Remote monitoring is a key benefit. “As a nuclear generating station, we have motors which can’t be monitored via conventional means due to radiation/contamination concerns,” says Harry Smith, component and technology specialist, Limerick Component Maintenance Optimization Group, Limerick Generation Station, Exelon Nuclear, Pottstown, Pa. “The biggest return on investment is that we can now monitor motors located in inaccessible or harsh environments without having to be directly at the motor itself.”
Smith says other Explorer series strong points include, “The amount of information obtained from a test that takes only approximately 2.5 minutes to complete,” and points out that it allows the user to assess variables such as power quality, motor electrical and mechanical condition, and mechanical condition of the driven equipment.
“It’s simple to use,” says Arv Sias, senior engineering technical analyst II, Consumers Power Company, West Olive, Mich. “Diagnostic tests can be accomplished with one instrument instead of multiple meters and recorders.”
Data from off- and online testers can be integrated, a significant benefit according to Johnson.

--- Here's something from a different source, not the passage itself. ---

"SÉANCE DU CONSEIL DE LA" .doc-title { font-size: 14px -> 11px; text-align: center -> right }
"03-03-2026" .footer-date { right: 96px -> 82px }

Sias agrees, saying, “All your motor data is in a single database that you control.”
The technology is sophisticated, and while the instrument makes it relatively easy to handle, support and training are important. “Support and service from the company regarding the testers, analysis of the data and troubleshooting has been very good,” says Smith. His questions have been answered “in a timely manner” and Baker has openly accepted and incorporated his suggestions for software improvements.
“Baker didn’t leave me cold when the test equipment was sold,” says Johnson. “They have faithfully supported me with problems with the test equipment as well as with analysis of the data.”

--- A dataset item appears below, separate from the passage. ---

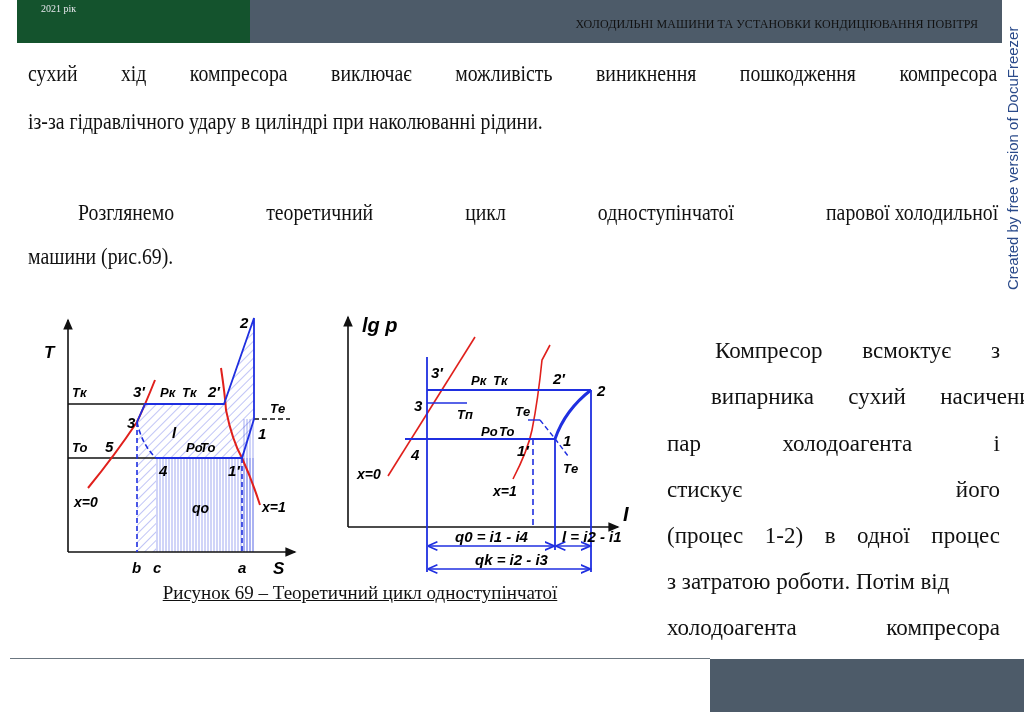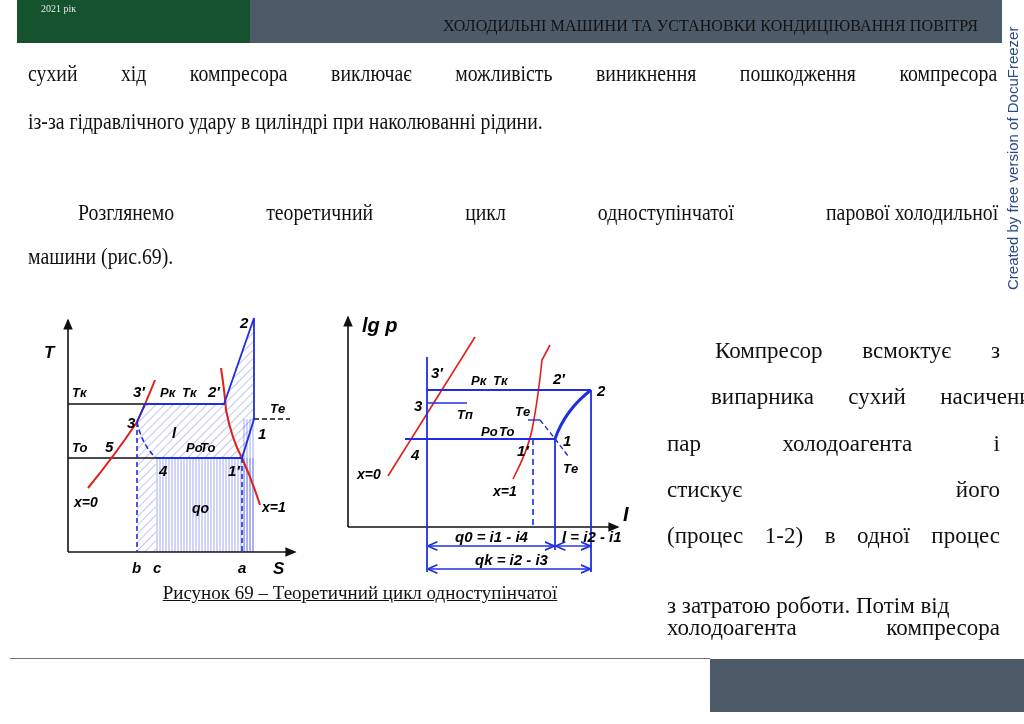"ХОЛОДИЛЬНІ МАШИНИ ТА УСТАНОВКИ" .hdr-title { font-size: 16px -> 12px }
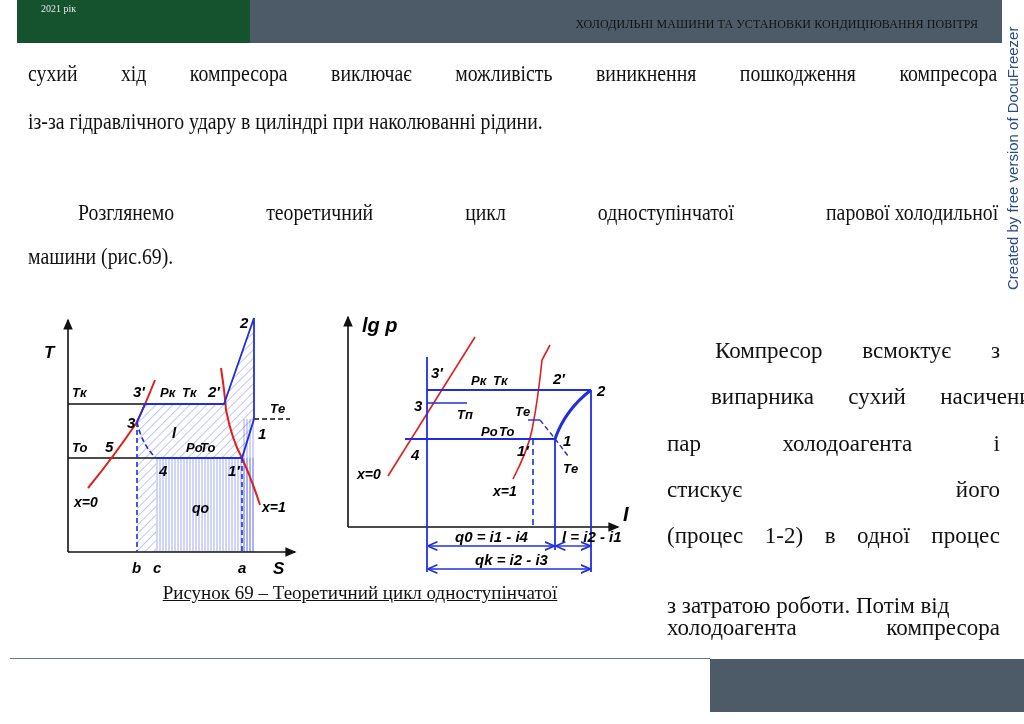"з затратою роботи. Потім від" div.rline { margin-top: 24px -> none }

Training is a strong point, with numerous classes and levels offered throughout the year. “Baker personnel also have come onsite to provide specific and custom training for Limerick CMO testing personnel,” says Smith. An annual users’ group meeting gives users the opportunity to share case studies and discuss issues or improvements with Baker personnel.
“Selecting new test equipment is important to keep a predictive maintenance program growing and able to maintain or exceed the expectations for equipment reliability,” says Smith. “Incorporating the Baker AWA and Explorer has allowed us to take the motor testing program to a higher level.”
Sias sums up his experience, “Worth the money. After I had my first Explorer II, within a year I bought another for logistic reasons.”